Cette
souche multirésistante aux antibiotiques a été détectée il y a quelques années
en Europe et semble s'implanter en France.
Après
les colibacilles, les salmonelles. Une équipe internationale de chercheurs
s'inquiète de l'explosion spectaculaire, depuis cinq ans, d'une salmonelle
appelée Kentucky qui devient résistante à presque tous les antibiotiques. Leurs
travaux, qui viennent d'être publiés dans le Journal of Infectious Diseases,
soulignent l'indispensable surveillance de ces bactéries responsables
d'infections alimentaires, mais aussi l'urgence à rationaliser l'usage des
antibiotiques dans les filières d'élevage au niveau mondial.
Largement
répandues, les salmonelles ont pour réservoir principal le tube digestif des
animaux: volailles, mais aussi cochons, voire reptiles. Il en existe plusieurs
milliers de types différents. Les humains s'infectent le plus souvent en
mangeant des aliments insuffisamment cuits ou contaminés: volailles, œufs,
fromages au lait cru… Ces bactéries sont ainsi responsables de millions de cas
de gastro-entérites dans le monde chaque année, généralement bénignes,
potentiellement plus sévères, voire mortelles aux âges extrêmes de la vie ou en
cas d'immunosuppression.
En
France, grâce aux mesures d'hygiène et de contrôle, le nombre des infections
alimentaires dues aux salmonelles a été divisé par deux ces dix dernières
années, estime le Dr François-Xavier Weill, responsable du centre de référence
des salmonelles à l'Institut Pasteur (Paris). C'est lui qui en 2006 s'est
alarmé de l'émergence de la nouvelle souche Kentucky. «Nous avions recensé
dix-sept cas chez des voyageurs de retour d'Égypte et d'Afrique de l'Est, alors
nous avons contacté la communauté internationale pour la sensibiliser, puis
initier et coordonner cette vaste étude», raconte-t-il.

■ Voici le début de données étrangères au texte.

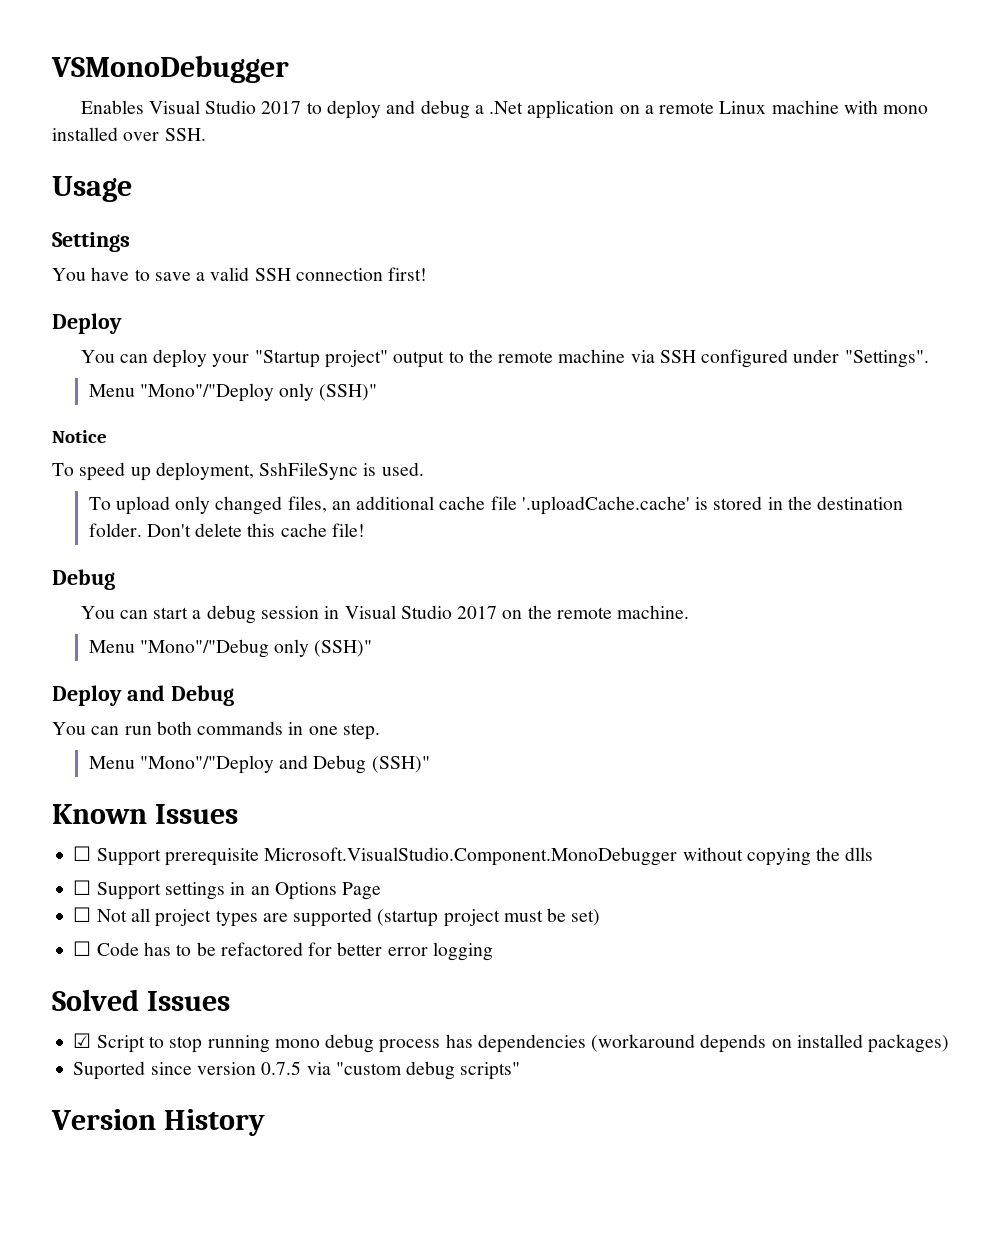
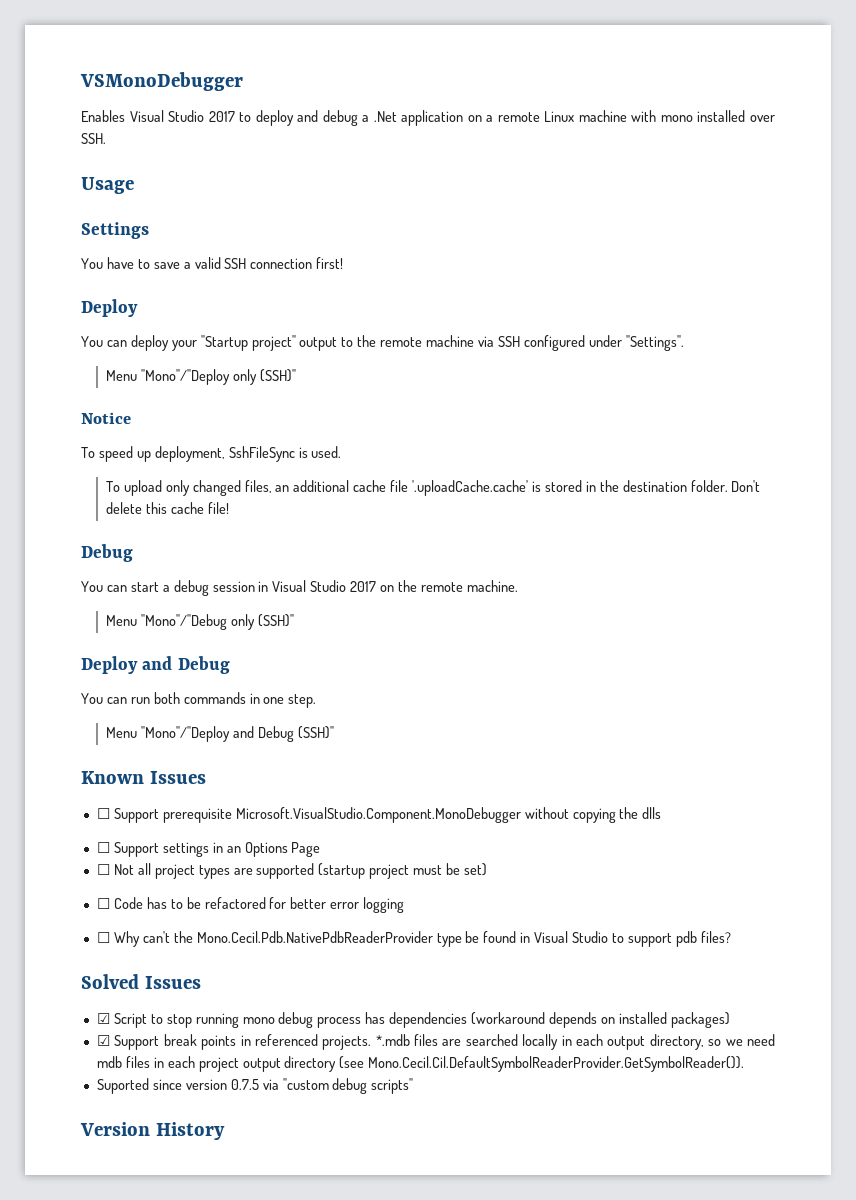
(493, 951) none -> [96,931,731,947] // ☐ Why can't the Mono.Cecil.Pdb.NativePdbReaderProvider type be found in Visual Studio to support pdb files?
(950, 1043) none -> [96,1034,775,1050] [96,1056,745,1072] // ☑ Support break points in referenced projects. *.mdb files are searched locally in each output directory, so we need mdb files in each project output directory (see Mono.Cecil.Cil.DefaultSymbolReaderProvider.GetSymbolReader()).

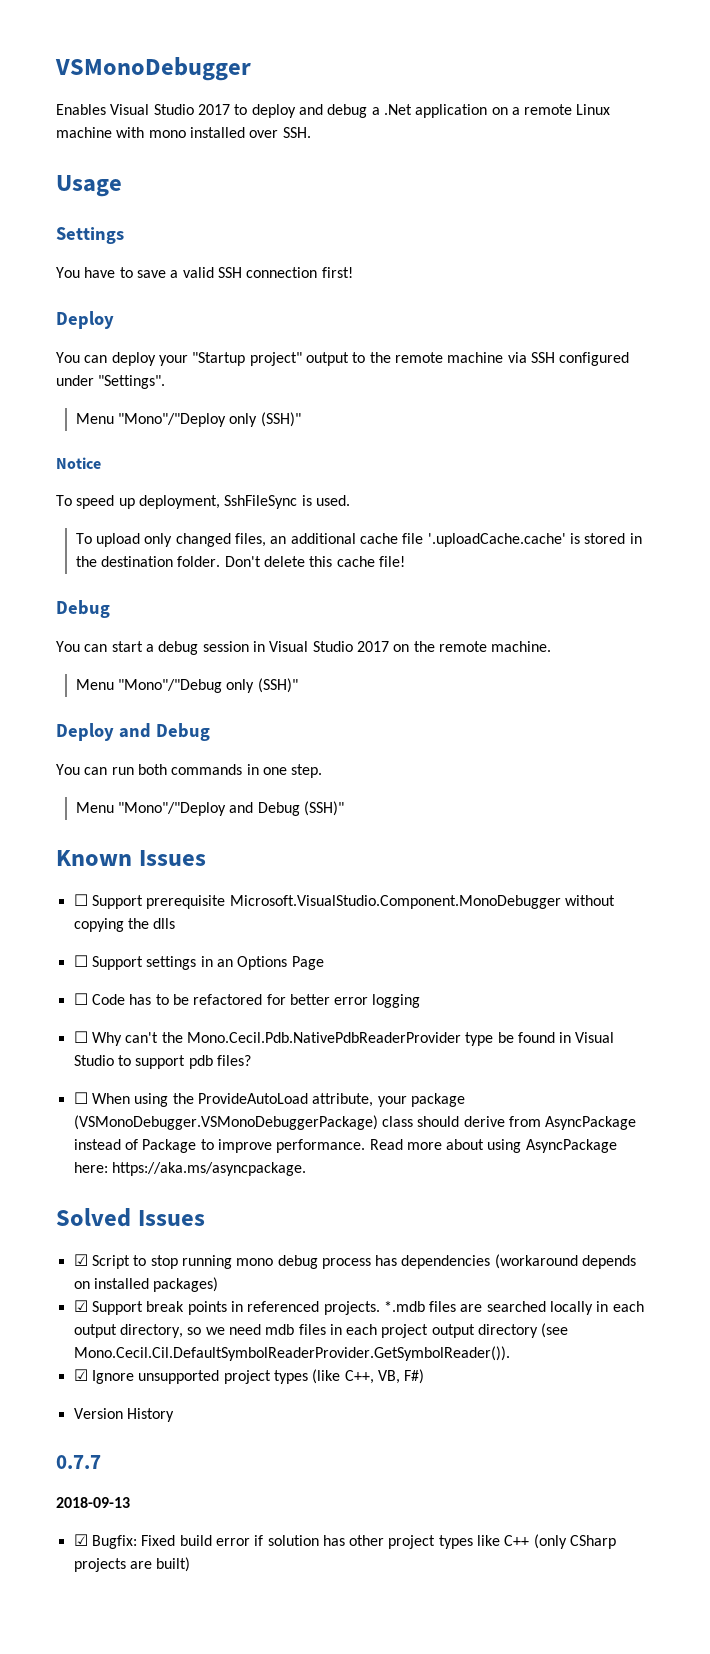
[96,863,488,879] // ☐ Not all project types are supported (startup project must be set) -> (324, 963) none
(731, 937) none -> [73,1092,465,1107] [73,1115,637,1130] [73,1139,617,1153] [73,1162,306,1176] // ☐ When using the ProvideAutoLoad attribute, your package (VSMonoDebugger.VSMonoDebuggerPackage) class should derive from AsyncPackage instead of Package to improve performance. Read more about using AsyncPackage here: https://aka.ms/asyncpackage.
[96,1078,414,1094] [80,1122,225,1140] Suported since version 0.7.5 via "custom debug scripts" // Version History -> [73,1369,425,1384] [73,1408,174,1422] [56,1455,101,1469] [56,1497,130,1508] [73,1534,617,1549] [73,1557,191,1572] ☑ Ignore unsupported project types (like C++, VB, F#) // Version History // 0.7.7 // 2018-09-13 // ☑ Bugfix: Fixed build error if solution has other project types like C++ (only CSharp projects are built)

Règles universelles d'hygiène
Entre 2002 et 2008, 489 cas ont ainsi été
comptabilisés par les systèmes de surveillance en France, au Royaume-Uni et au
Danemark. Depuis, 270 cas ont été confirmés en 2009 et 2010 pour la France
seule. La zone de contamination, initialement limitée à l'Afrique du Nord-Est
et de l'Est, s'est progressivement élargie à celle du Nord et de l'Ouest, ainsi
qu'au Moyen-Orient. Deux éléments inquiètent les spécialistes. D'abord, 10% des
cas européens concernent désormais des individus qui disent ne pas avoir
voyagé, ce qui pourrait signifier que la bactérie commence à s'implanter en
Europe.
Ensuite,
cette salmonelle Kentucky devient de plus en plus résistante aux antibiotiques.
Au début des années 1990 sont d'abord apparus des gènes de résistance à six
molécules, puis à la famille des fluoroquinolones dans les années 2000. «Depuis
deux ans, nous commençons à observer des isolats résistants aux céphalosporines
de troisième génération et même aux carbapénèmes, les antibiotiques de dernier
recours», insiste le Dr Weill. Certes, le traitement antibiotique n'est pas
systématique (il concerne surtout les formes sévères et les sujets à risque),
mais la multirésistance reste préoccupante.
Selon
les chercheurs, l'Égypte serait le berceau de l'acquisition de ces résistances.
«Une hypothèse est que les premières résistances ont été acquises par
l'intermédiaire des filières aquacoles, où il y avait un usage massif des
antibiotiques au début des années 1990», poursuit le biologiste.
Les
résistances apparues plus récemment seraient, elles, en rapport avec les
antibiotiques utilisés comme promoteurs de croissance dans les élevages de
volailles. Ces pratiques ont été interdites en Europe depuis 2006 mais restent
en vigueur sans beaucoup de contrôle dans de nombreux pays, notamment en
Afrique. «Outre leur rationalisation, la priorité est de mettre en place des
réseaux de surveillance de ces infections alimentaires dans les pays
émergents», insiste le Dr Weill. À l'échelle individuelle, la meilleure
protection reste l'application des règles universelles d'hygiène et de cuisine.